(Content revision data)
★ ★ ★ ★ ★ ★ ★

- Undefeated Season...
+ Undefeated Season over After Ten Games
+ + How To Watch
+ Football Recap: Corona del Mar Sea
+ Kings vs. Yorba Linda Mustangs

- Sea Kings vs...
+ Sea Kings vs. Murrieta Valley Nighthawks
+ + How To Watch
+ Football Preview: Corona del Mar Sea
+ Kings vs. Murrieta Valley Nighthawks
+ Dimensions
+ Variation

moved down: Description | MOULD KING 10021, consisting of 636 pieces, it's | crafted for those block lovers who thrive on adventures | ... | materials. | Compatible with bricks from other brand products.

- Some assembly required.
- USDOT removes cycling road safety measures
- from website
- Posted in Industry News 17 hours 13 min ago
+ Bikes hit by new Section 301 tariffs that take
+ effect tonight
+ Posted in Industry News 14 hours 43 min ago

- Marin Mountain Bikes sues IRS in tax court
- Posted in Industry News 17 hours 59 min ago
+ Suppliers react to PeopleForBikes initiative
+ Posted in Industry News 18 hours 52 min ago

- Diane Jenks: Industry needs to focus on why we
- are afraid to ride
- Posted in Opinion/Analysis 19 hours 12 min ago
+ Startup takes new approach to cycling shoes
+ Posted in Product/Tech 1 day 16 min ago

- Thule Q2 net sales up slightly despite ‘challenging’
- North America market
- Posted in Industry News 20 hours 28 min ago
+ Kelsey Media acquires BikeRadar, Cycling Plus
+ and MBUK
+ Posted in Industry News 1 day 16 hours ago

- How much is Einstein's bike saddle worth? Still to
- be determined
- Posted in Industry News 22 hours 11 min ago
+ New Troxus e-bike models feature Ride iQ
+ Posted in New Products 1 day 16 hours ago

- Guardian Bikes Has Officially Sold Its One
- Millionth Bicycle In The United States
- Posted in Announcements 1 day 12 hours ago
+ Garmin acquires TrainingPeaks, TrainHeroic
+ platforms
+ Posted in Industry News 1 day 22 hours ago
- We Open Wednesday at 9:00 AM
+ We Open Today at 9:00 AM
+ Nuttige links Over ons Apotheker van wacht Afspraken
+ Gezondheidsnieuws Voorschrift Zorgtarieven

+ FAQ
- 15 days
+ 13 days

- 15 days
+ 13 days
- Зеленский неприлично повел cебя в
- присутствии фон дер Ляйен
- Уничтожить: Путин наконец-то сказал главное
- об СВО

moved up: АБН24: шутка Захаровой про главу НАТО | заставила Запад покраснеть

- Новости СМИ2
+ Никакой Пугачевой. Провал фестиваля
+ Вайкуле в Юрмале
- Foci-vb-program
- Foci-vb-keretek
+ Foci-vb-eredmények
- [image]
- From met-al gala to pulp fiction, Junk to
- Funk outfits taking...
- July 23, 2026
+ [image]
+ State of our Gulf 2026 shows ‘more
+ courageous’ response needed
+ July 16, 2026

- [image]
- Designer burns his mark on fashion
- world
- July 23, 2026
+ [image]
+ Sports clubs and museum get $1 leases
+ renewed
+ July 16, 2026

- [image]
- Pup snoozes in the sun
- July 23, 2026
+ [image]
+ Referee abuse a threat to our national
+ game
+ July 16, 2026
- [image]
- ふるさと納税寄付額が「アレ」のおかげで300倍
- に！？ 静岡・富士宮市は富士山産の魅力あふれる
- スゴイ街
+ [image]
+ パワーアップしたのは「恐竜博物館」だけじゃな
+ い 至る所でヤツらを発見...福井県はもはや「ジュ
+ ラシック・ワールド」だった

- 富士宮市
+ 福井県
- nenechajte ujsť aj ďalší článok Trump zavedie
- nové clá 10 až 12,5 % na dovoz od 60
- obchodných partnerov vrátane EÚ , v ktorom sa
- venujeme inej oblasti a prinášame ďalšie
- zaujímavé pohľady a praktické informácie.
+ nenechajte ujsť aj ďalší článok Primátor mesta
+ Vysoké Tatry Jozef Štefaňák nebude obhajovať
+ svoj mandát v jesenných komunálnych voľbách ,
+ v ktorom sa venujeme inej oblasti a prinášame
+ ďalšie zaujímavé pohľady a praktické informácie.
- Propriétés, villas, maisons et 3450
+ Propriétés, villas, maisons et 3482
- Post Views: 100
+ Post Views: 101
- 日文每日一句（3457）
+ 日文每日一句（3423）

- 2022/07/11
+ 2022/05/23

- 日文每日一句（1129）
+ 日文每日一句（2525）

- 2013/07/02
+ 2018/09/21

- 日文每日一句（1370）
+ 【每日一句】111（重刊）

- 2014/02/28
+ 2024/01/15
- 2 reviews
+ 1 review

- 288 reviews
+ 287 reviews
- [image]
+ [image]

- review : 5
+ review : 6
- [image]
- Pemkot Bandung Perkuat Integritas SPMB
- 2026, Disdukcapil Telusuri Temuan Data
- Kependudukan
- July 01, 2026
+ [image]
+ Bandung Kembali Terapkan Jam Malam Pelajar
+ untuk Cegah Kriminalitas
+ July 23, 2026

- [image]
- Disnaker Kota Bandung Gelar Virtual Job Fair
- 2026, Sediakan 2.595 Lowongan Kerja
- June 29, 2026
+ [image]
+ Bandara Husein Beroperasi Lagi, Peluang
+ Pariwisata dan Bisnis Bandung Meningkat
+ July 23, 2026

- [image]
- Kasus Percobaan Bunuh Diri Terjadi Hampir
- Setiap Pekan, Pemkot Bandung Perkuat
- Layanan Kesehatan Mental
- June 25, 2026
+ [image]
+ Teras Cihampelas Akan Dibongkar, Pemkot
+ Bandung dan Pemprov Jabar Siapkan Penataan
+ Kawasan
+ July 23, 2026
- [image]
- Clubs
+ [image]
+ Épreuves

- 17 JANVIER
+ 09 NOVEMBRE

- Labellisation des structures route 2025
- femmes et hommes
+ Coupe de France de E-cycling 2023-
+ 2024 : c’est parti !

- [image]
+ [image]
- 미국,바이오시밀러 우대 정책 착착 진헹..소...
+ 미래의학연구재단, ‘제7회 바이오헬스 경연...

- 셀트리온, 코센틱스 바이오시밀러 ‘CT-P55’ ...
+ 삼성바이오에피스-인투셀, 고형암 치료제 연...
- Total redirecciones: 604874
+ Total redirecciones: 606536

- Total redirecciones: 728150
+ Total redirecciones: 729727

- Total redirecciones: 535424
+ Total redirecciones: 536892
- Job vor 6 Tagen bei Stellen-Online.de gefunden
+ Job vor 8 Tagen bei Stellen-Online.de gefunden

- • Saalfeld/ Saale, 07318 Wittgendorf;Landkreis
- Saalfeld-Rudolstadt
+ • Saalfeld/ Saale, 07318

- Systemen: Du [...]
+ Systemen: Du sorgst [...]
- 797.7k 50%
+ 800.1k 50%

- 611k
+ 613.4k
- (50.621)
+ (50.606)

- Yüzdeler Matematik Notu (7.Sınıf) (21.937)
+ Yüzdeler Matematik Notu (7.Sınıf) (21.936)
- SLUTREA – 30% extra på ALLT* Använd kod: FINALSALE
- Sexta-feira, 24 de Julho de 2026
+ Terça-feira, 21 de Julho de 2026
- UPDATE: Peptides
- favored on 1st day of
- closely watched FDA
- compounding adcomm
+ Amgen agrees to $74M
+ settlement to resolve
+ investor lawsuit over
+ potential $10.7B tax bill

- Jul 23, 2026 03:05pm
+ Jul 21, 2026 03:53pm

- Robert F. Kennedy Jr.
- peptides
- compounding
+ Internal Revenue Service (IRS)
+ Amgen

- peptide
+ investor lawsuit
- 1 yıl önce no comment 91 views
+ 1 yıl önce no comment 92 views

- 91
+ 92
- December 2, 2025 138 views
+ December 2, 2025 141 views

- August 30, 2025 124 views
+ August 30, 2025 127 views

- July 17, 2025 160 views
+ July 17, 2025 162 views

★ ★ ★ ★ ★ ★ ★

* [What you will do] Word for word, transcribe all of the entries shown above.

* [Exercise response]
- Undefeated Season...
+ Undefeated Season over After Ten Games
+ + How To Watch
+ Football Recap: Corona del Mar Sea
+ Kings vs. Yorba Linda Mustangs

- Sea Kings vs...
+ Sea Kings vs. Murrieta Valley Nighthawks
+ + How To Watch
+ Football Preview: Corona del Mar Sea
+ Kings vs. Murrieta Valley Nighthawks
+ Dimensions
+ Variation

moved down: Description | MOULD KING 10021, consisting of 636 pieces, it's | crafted for those block lovers who thrive on adventures | ... | materials. | Compatible with bricks from other brand products.

- Some assembly required.
- USDOT removes cycling road safety measures
- from website
- Posted in Industry News 17 hours 13 min ago
+ Bikes hit by new Section 301 tariffs that take
+ effect tonight
+ Posted in Industry News 14 hours 43 min ago

- Marin Mountain Bikes sues IRS in tax court
- Posted in Industry News 17 hours 59 min ago
+ Suppliers react to PeopleForBikes initiative
+ Posted in Industry News 18 hours 52 min ago

- Diane Jenks: Industry needs to focus on why we
- are afraid to ride
- Posted in Opinion/Analysis 19 hours 12 min ago
+ Startup takes new approach to cycling shoes
+ Posted in Product/Tech 1 day 16 min ago

- Thule Q2 net sales up slightly despite ‘challenging’
- North America market
- Posted in Industry News 20 hours 28 min ago
+ Kelsey Media acquires BikeRadar, Cycling Plus
+ and MBUK
+ Posted in Industry News 1 day 16 hours ago

- How much is Einstein's bike saddle worth? Still to
- be determined
- Posted in Industry News 22 hours 11 min ago
+ New Troxus e-bike models feature Ride iQ
+ Posted in New Products 1 day 16 hours ago

- Guardian Bikes Has Officially Sold Its One
- Millionth Bicycle In The United States
- Posted in Announcements 1 day 12 hours ago
+ Garmin acquires TrainingPeaks, TrainHeroic
+ platforms
+ Posted in Industry News 1 day 22 hours ago
- We Open Wednesday at 9:00 AM
+ We Open Today at 9:00 AM
+ Nuttige links Over ons Apotheker van wacht Afspraken
+ Gezondheidsnieuws Voorschrift Zorgtarieven

+ FAQ
- 15 days
+ 13 days

- 15 days
+ 13 days
- Зеленский неприлично повел cебя в
- присутствии фон дер Ляйен
- Уничтожить: Путин наконец-то сказал главное
- об СВО

moved up: АБН24: шутка Захаровой про главу НАТО | заставила Запад покраснеть

- Новости СМИ2
+ Никакой Пугачевой. Провал фестиваля
+ Вайкуле в Юрмале
- Foci-vb-program
- Foci-vb-keretek
+ Foci-vb-eredmények
- [image]
- From met-al gala to pulp fiction, Junk to
- Funk outfits taking...
- July 23, 2026
+ [image]
+ State of our Gulf 2026 shows ‘more
+ courageous’ response needed
+ July 16, 2026

- [image]
- Designer burns his mark on fashion
- world
- July 23, 2026
+ [image]
+ Sports clubs and museum get $1 leases
+ renewed
+ July 16, 2026

- [image]
- Pup snoozes in the sun
- July 23, 2026
+ [image]
+ Referee abuse a threat to our national
+ game
+ July 16, 2026
- [image]
- ふるさと納税寄付額が「アレ」のおかげで300倍
- に！？ 静岡・富士宮市は富士山産の魅力あふれる
- スゴイ街
+ [image]
+ パワーアップしたのは「恐竜博物館」だけじゃな
+ い 至る所でヤツらを発見...福井県はもはや「ジュ
+ ラシック・ワールド」だった

- 富士宮市
+ 福井県
- nenechajte ujsť aj ďalší článok Trump zavedie
- nové clá 10 až 12,5 % na dovoz od 60
- obchodných partnerov vrátane EÚ , v ktorom sa
- venujeme inej oblasti a prinášame ďalšie
- zaujímavé pohľady a praktické informácie.
+ nenechajte ujsť aj ďalší článok Primátor mesta
+ Vysoké Tatry Jozef Štefaňák nebude obhajovať
+ svoj mandát v jesenných komunálnych voľbách ,
+ v ktorom sa venujeme inej oblasti a prinášame
+ ďalšie zaujímavé pohľady a praktické informácie.
- Propriétés, villas, maisons et 3450
+ Propriétés, villas, maisons et 3482
- Post Views: 100
+ Post Views: 101
- 日文每日一句（3457）
+ 日文每日一句（3423）

- 2022/07/11
+ 2022/05/23

- 日文每日一句（1129）
+ 日文每日一句（2525）

- 2013/07/02
+ 2018/09/21

- 日文每日一句（1370）
+ 【每日一句】111（重刊）

- 2014/02/28
+ 2024/01/15
- 2 reviews
+ 1 review

- 288 reviews
+ 287 reviews
- [image]
+ [image]

- review : 5
+ review : 6
- [image]
- Pemkot Bandung Perkuat Integritas SPMB
- 2026, Disdukcapil Telusuri Temuan Data
- Kependudukan
- July 01, 2026
+ [image]
+ Bandung Kembali Terapkan Jam Malam Pelajar
+ untuk Cegah Kriminalitas
+ July 23, 2026

- [image]
- Disnaker Kota Bandung Gelar Virtual Job Fair
- 2026, Sediakan 2.595 Lowongan Kerja
- June 29, 2026
+ [image]
+ Bandara Husein Beroperasi Lagi, Peluang
+ Pariwisata dan Bisnis Bandung Meningkat
+ July 23, 2026

- [image]
- Kasus Percobaan Bunuh Diri Terjadi Hampir
- Setiap Pekan, Pemkot Bandung Perkuat
- Layanan Kesehatan Mental
- June 25, 2026
+ [image]
+ Teras Cihampelas Akan Dibongkar, Pemkot
+ Bandung dan Pemprov Jabar Siapkan Penataan
+ Kawasan
+ July 23, 2026
- [image]
- Clubs
+ [image]
+ Épreuves

- 17 JANVIER
+ 09 NOVEMBRE

- Labellisation des structures route 2025
- femmes et hommes
+ Coupe de France de E-cycling 2023-
+ 2024 : c’est parti !

- [image]
+ [image]
- 미국,바이오시밀러 우대 정책 착착 진헹..소...
+ 미래의학연구재단, ‘제7회 바이오헬스 경연...

- 셀트리온, 코센틱스 바이오시밀러 ‘CT-P55’ ...
+ 삼성바이오에피스-인투셀, 고형암 치료제 연...
- Total redirecciones: 604874
+ Total redirecciones: 606536

- Total redirecciones: 728150
+ Total redirecciones: 729727

- Total redirecciones: 535424
+ Total redirecciones: 536892
- Job vor 6 Tagen bei Stellen-Online.de gefunden
+ Job vor 8 Tagen bei Stellen-Online.de gefunden

- • Saalfeld/ Saale, 07318 Wittgendorf;Landkreis
- Saalfeld-Rudolstadt
+ • Saalfeld/ Saale, 07318

- Systemen: Du [...]
+ Systemen: Du sorgst [...]
- 797.7k 50%
+ 800.1k 50%

- 611k
+ 613.4k
- (50.621)
+ (50.606)

- Yüzdeler Matematik Notu (7.Sınıf) (21.937)
+ Yüzdeler Matematik Notu (7.Sınıf) (21.936)
- SLUTREA – 30% extra på ALLT* Använd kod: FINALSALE
- Sexta-feira, 24 de Julho de 2026
+ Terça-feira, 21 de Julho de 2026
- UPDATE: Peptides
- favored on 1st day of
- closely watched FDA
- compounding adcomm
+ Amgen agrees to $74M
+ settlement to resolve
+ investor lawsuit over
+ potential $10.7B tax bill

- Jul 23, 2026 03:05pm
+ Jul 21, 2026 03:53pm

- Robert F. Kennedy Jr.
- peptides
- compounding
+ Internal Revenue Service (IRS)
+ Amgen

- peptide
+ investor lawsuit
- 1 yıl önce no comment 91 views
+ 1 yıl önce no comment 92 views

- 91
+ 92
- December 2, 2025 138 views
+ December 2, 2025 141 views

- August 30, 2025 124 views
+ August 30, 2025 127 views

- July 17, 2025 160 views
+ July 17, 2025 162 views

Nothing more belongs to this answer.